Work request:
Retype each line of the material exactly, please, skipping any picture in it.

★ ★ ★

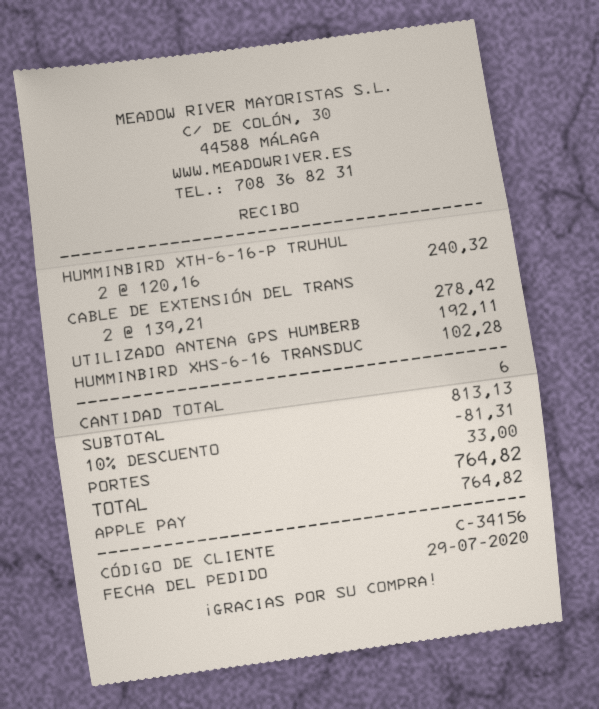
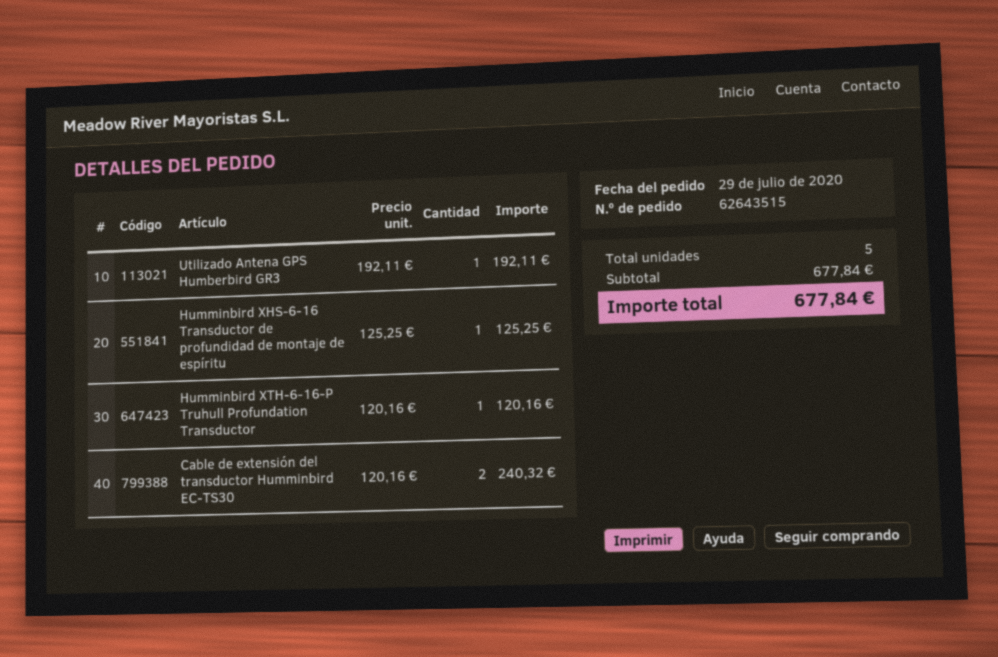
HUMMINBIRD XTH-6-16-P TRUHUL: 2 x 120.16 = 240.32 -> 1 x 120.16 = 120.16
CABLE DE EXTENSIÓN DEL TRANS: 2 x 139.21 = 278.42 -> 2 x 120.16 = 240.32
HUMMINBIRD XHS-6-16 TRANSDUC: 1 x 102.28 = 102.28 -> 1 x 125.25 = 125.25
total quantity: 6 -> 5
subtotal: 813.13 -> 677.84
discount: 10% = 81.31 -> none
shipping: 33.00 -> none
total: 764.82 -> 677.84

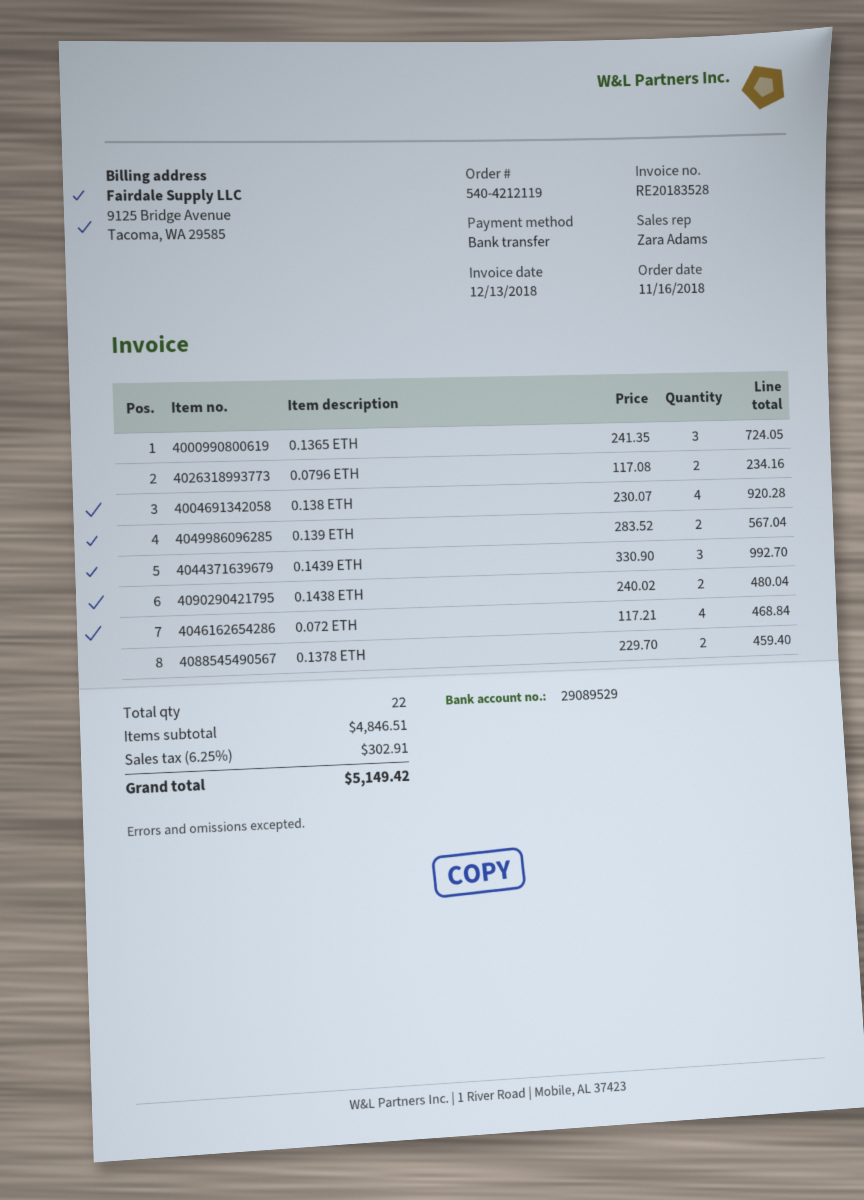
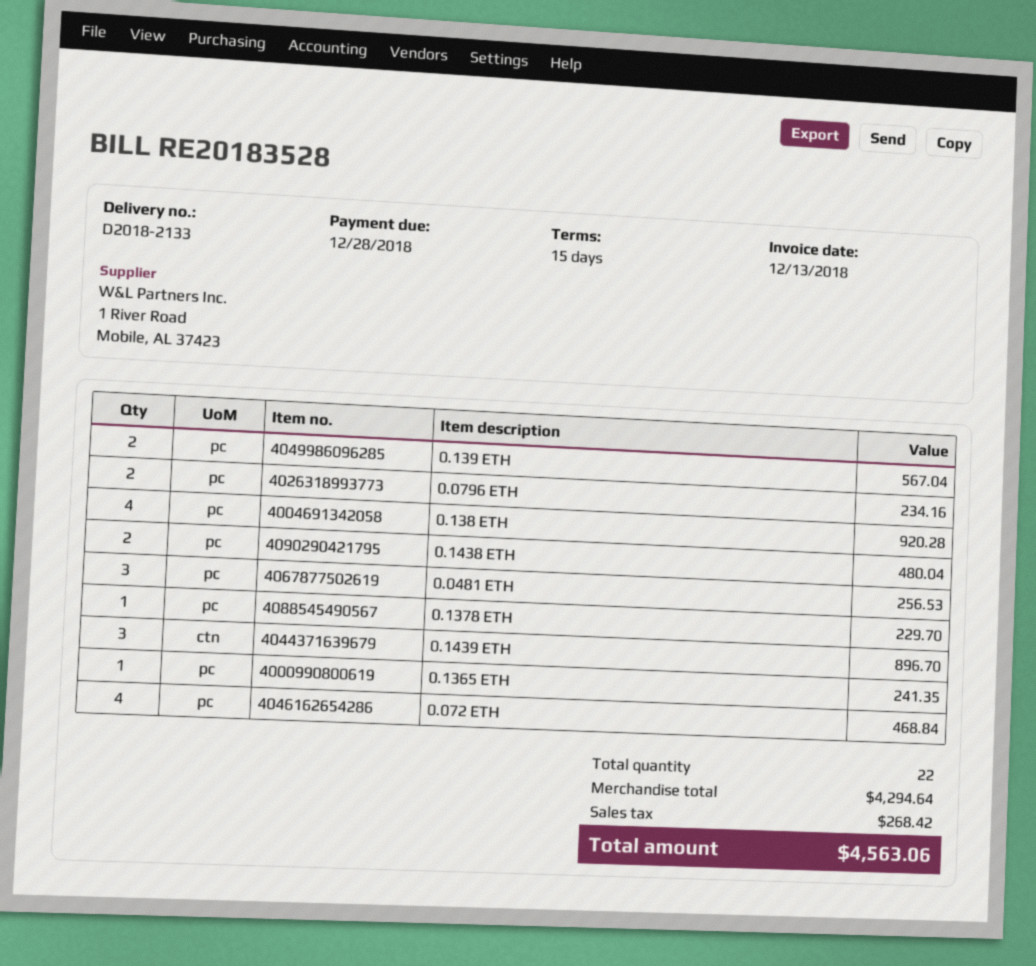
0.1365 ETH: 3 for 724.05 -> 1 for 241.35
0.1439 ETH: 3 for 992.70 -> 3 for 896.70
0.1378 ETH: 2 for 459.40 -> 1 for 229.70
0.0481 ETH: none -> 3 for 256.53
subtotal: 4846.51 -> 4294.64
tax: 302.91 -> 268.42
total: 5149.42 -> 4563.06

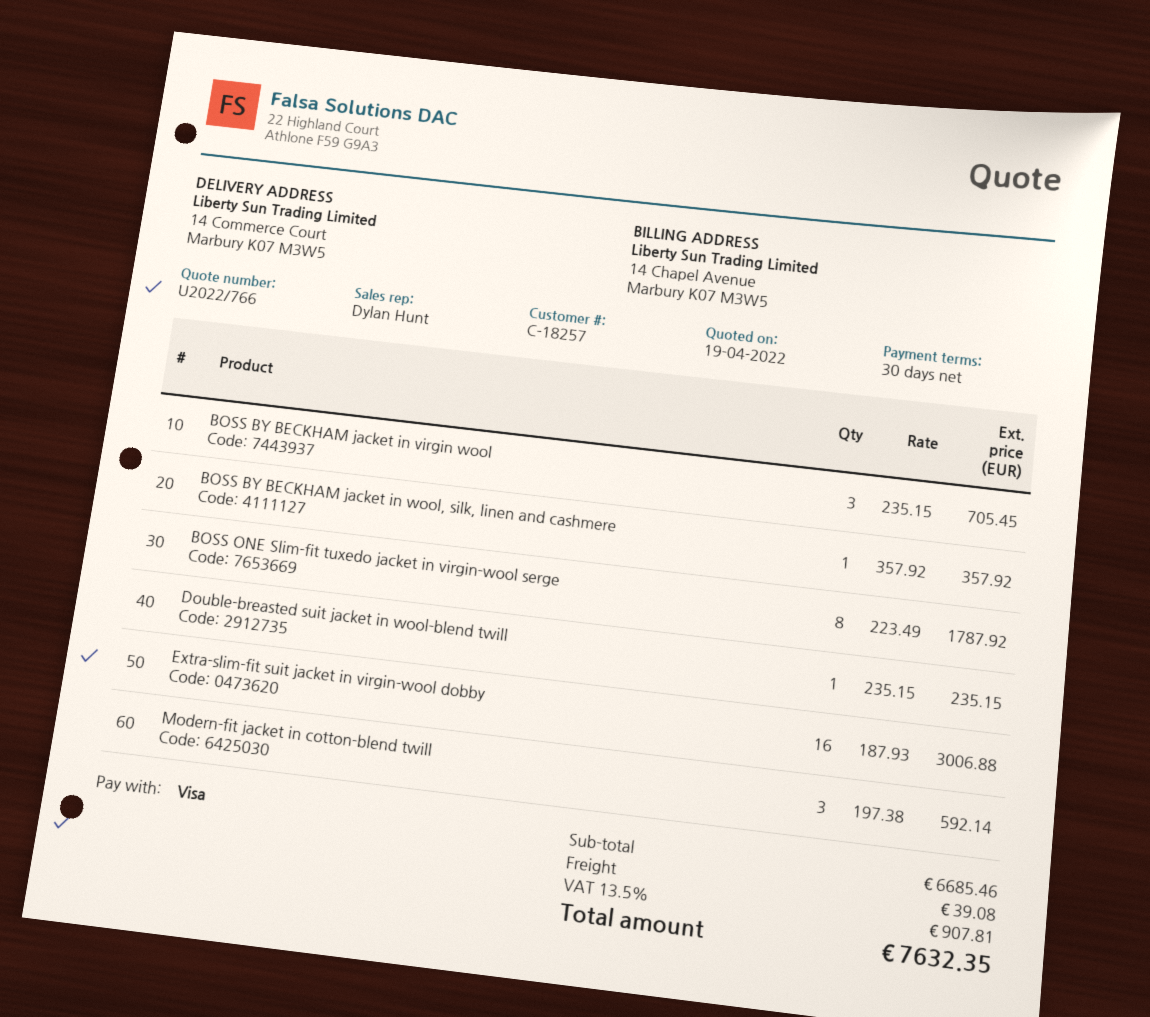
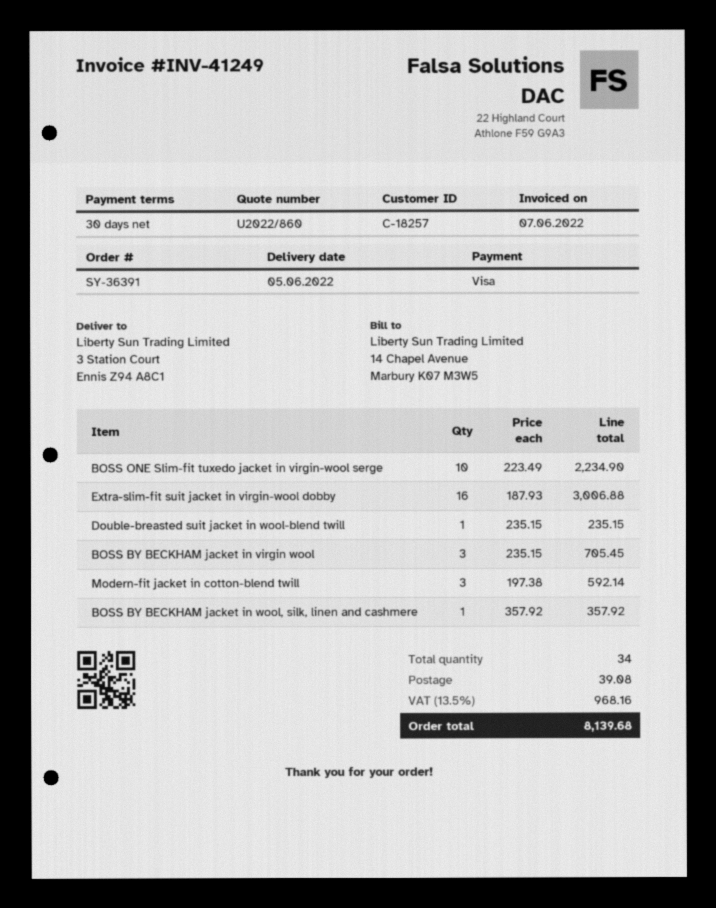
quote number: U2022/766 -> U2022/860
ship to: 14 Commerce Court, Marbury K07 M3W5 -> 3 Station Court, Ennis Z94 A8C1
BOSS ONE Slim-fit tuxedo jacket in virgin-wool serge: 8 x 223.49 = 1787.92 -> 10 x 223.49 = 2234.90
tax: 13.5% = 907.81 -> 13.5% = 968.16
total: 7632.35 -> 8139.68

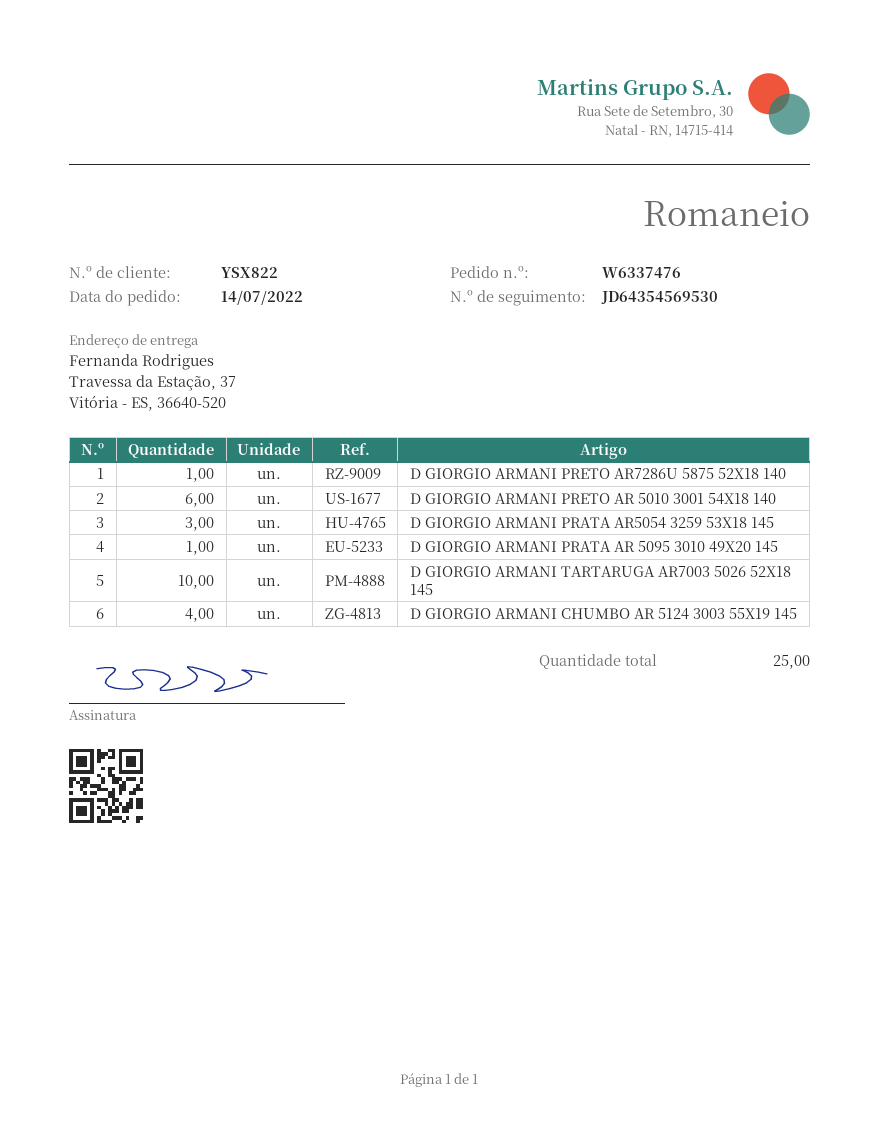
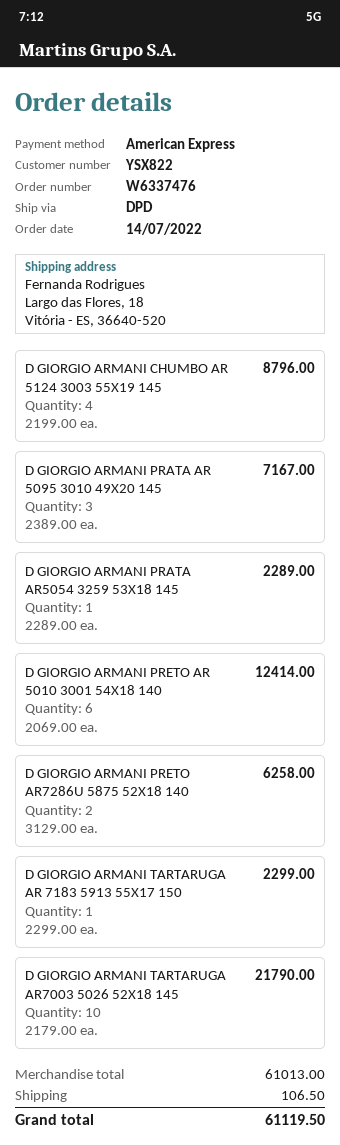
ship to: Travessa da Estação, 37, Vitória - ES, 36640-520 -> Largo das Flores, 18, Vitória - ES, 36640-520
D GIORGIO ARMANI PRETO AR7286U 5875 52X18 140: 1 -> 2
D GIORGIO ARMANI PRATA AR5054 3259 53X18 145: 3 -> 1
D GIORGIO ARMANI PRATA AR 5095 3010 49X20 145: 1 -> 3
D GIORGIO ARMANI TARTARUGA AR 7183 5913 55X17 150: none -> 1

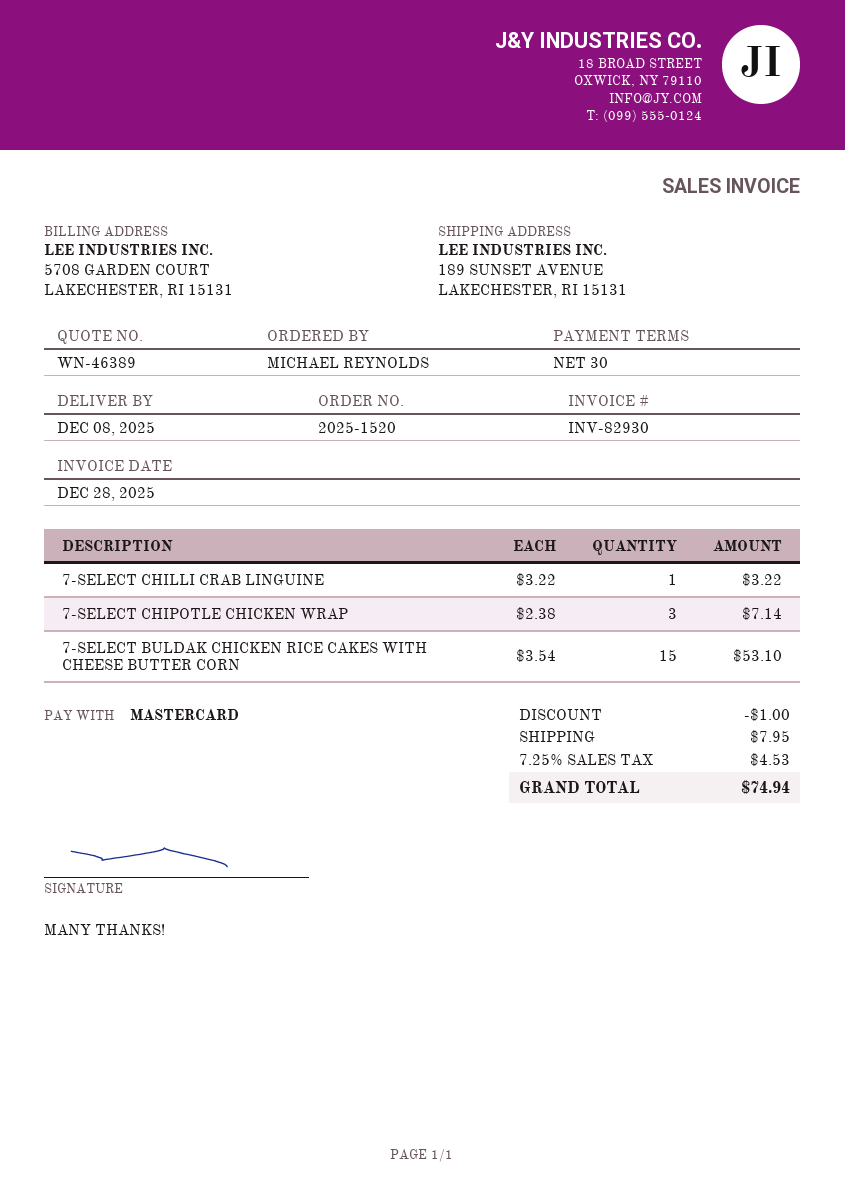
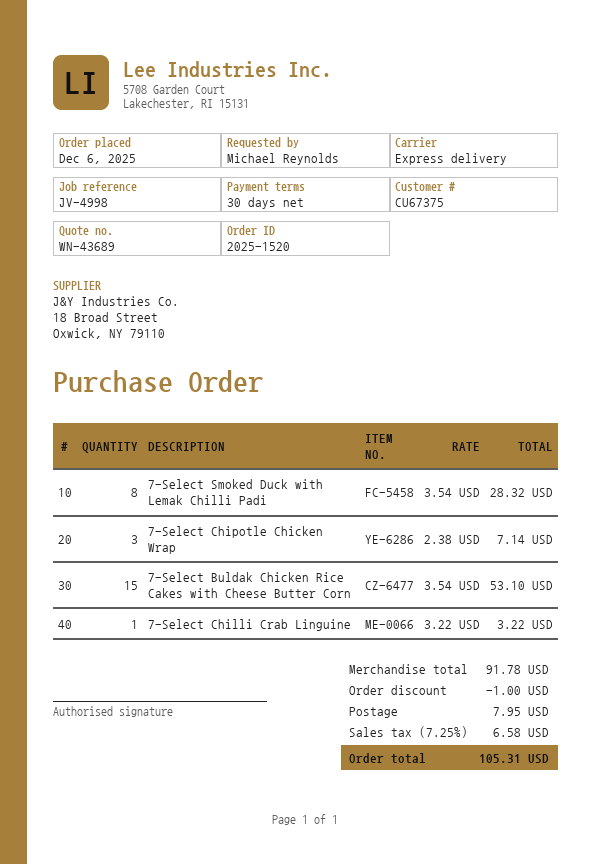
quote number: WN-46389 -> WN-43689
7-Select Smoked Duck with Lemak Chilli Padi: none -> 8 x 3.54 = 28.32
tax: 7.25% = 4.53 -> 7.25% = 6.58
total: 74.94 -> 105.31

★ ★ ★

Task answer:
HUMMINBIRD XTH-6-16-P TRUHUL: 2 x 120.16 = 240.32 -> 1 x 120.16 = 120.16
CABLE DE EXTENSIÓN DEL TRANS: 2 x 139.21 = 278.42 -> 2 x 120.16 = 240.32
HUMMINBIRD XHS-6-16 TRANSDUC: 1 x 102.28 = 102.28 -> 1 x 125.25 = 125.25
total quantity: 6 -> 5
subtotal: 813.13 -> 677.84
discount: 10% = 81.31 -> none
shipping: 33.00 -> none
total: 764.82 -> 677.84

0.1365 ETH: 3 for 724.05 -> 1 for 241.35
0.1439 ETH: 3 for 992.70 -> 3 for 896.70
0.1378 ETH: 2 for 459.40 -> 1 for 229.70
0.0481 ETH: none -> 3 for 256.53
subtotal: 4846.51 -> 4294.64
tax: 302.91 -> 268.42
total: 5149.42 -> 4563.06

quote number: U2022/766 -> U2022/860
ship to: 14 Commerce Court, Marbury K07 M3W5 -> 3 Station Court, Ennis Z94 A8C1
BOSS ONE Slim-fit tuxedo jacket in virgin-wool serge: 8 x 223.49 = 1787.92 -> 10 x 223.49 = 2234.90
tax: 13.5% = 907.81 -> 13.5% = 968.16
total: 7632.35 -> 8139.68

ship to: Travessa da Estação, 37, Vitória - ES, 36640-520 -> Largo das Flores, 18, Vitória - ES, 36640-520
D GIORGIO ARMANI PRETO AR7286U 5875 52X18 140: 1 -> 2
D GIORGIO ARMANI PRATA AR5054 3259 53X18 145: 3 -> 1
D GIORGIO ARMANI PRATA AR 5095 3010 49X20 145: 1 -> 3
D GIORGIO ARMANI TARTARUGA AR 7183 5913 55X17 150: none -> 1

quote number: WN-46389 -> WN-43689
7-Select Smoked Duck with Lemak Chilli Padi: none -> 8 x 3.54 = 28.32
tax: 7.25% = 4.53 -> 7.25% = 6.58
total: 74.94 -> 105.31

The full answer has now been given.